Однако, можно заметить, что этот новый подход и новый взгляд уже описан полностью в аналитической психологии. Вышеописанные принципы холистической модели есть в теории и психотерапевтическом методе Юнга, даже если о них не упоминается  напрямую.

Вот почему я считаю, что аналитическую модель можно использовать для развития теории, описывающей болезнь и здоровье в их взаимосвязи с феноменом «души – тела».

 



1. Многие идеи, представленные здесь, близки к идеям Мары Сидоли (2000). Сидоли, скорее всего, не была знакома с моими гипотезами, так как они были опубликованы только на португальском языке, и поэтому вышло удивительное сходство идей, говорящее в пользу описанной здесь модели. Я рекомендую ее книгу в качестве дополнительного чтения к этому труду. – Прим. авт.

2. Академический перевод С.Я.Шейнман-Топштейн. В кн.: Платон. Диалоги. М.: "Мысль", 1986. Примечания – А.А. Тахо-Годи, далее к этой цитате приведены в кавычках. – Прим. перев.
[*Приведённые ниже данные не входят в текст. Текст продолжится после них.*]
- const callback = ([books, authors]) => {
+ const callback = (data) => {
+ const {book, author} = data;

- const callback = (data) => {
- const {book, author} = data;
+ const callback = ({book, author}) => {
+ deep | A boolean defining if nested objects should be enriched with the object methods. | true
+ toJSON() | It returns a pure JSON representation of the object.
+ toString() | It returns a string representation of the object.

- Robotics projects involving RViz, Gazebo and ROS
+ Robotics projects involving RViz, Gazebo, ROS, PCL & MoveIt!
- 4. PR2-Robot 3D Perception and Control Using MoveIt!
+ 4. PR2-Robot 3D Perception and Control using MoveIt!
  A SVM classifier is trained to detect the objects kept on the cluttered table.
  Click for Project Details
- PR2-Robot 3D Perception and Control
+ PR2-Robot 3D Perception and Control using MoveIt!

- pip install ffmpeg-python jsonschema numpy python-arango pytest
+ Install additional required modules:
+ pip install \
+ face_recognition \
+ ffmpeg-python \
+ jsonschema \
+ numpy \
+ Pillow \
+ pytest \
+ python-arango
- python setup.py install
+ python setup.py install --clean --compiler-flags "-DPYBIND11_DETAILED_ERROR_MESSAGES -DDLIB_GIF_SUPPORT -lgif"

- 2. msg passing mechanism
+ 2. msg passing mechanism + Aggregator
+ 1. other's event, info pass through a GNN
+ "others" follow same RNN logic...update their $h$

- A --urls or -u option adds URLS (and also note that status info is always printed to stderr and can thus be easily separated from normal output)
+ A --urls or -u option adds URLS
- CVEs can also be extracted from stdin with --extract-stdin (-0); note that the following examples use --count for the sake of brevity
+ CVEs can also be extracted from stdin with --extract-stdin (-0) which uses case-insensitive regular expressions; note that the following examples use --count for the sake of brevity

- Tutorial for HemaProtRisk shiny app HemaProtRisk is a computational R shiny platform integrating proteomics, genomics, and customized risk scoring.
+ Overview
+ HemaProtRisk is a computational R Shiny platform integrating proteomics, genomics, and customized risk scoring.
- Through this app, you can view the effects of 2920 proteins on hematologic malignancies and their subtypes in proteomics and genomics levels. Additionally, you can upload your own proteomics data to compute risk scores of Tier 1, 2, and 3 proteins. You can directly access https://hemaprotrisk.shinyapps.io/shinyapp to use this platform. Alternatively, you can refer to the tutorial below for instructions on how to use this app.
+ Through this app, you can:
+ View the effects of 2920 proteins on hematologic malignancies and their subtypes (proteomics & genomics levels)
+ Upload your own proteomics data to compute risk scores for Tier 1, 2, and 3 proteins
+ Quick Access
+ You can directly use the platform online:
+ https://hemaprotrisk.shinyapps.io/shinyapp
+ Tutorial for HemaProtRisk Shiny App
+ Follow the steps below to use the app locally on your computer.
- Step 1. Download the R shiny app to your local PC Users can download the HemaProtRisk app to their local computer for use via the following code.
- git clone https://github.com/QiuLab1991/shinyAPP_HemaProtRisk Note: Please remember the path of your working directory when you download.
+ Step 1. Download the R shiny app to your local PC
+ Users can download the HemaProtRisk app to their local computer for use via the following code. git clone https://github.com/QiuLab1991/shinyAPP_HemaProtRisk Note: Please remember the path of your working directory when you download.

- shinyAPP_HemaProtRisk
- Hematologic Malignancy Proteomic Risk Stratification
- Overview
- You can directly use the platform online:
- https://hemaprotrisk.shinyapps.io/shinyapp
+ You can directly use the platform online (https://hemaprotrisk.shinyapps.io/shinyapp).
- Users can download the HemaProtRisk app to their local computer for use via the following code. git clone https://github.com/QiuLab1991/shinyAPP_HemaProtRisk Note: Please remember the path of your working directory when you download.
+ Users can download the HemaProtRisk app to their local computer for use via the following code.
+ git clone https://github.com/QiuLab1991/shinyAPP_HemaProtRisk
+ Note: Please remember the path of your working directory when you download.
3. «О единстве целого и частей см.: Теэтет 204а – 205b. Это единство мыслится не механическим, а диалектическим: целое обладает новым качеством по сравнению с частями (Софист 245а). Поэтому представление об организме как целостном единстве дает возможность лечить не симптомы, больше проявляющиеся в отдельных частях тела, а саму болезнь»

4. «В древности верили, что заклинаниями можно лечить болезни. Это представление основано на действительном наблюдении: определенным образом подобранные слова, воздействуя на психику, помогают больному справиться с физическим недугом. Лекарь – тот, кто правильно подбирает слова (корень слова "лек" указывает на выбор чего-то и затем собирание в целое, т.е. на произнесение и чтение вслух); лечить – воздействовать с помощью правильно подобранных слов (ср. лат. lego – читаю, собираю, elegans – избранный и т.д.).»

5. Алекситимия – от греч. alexo, разделять, исключать, и thymos – душа, желание; буквально отделение от желания или от души. – Прим. авт.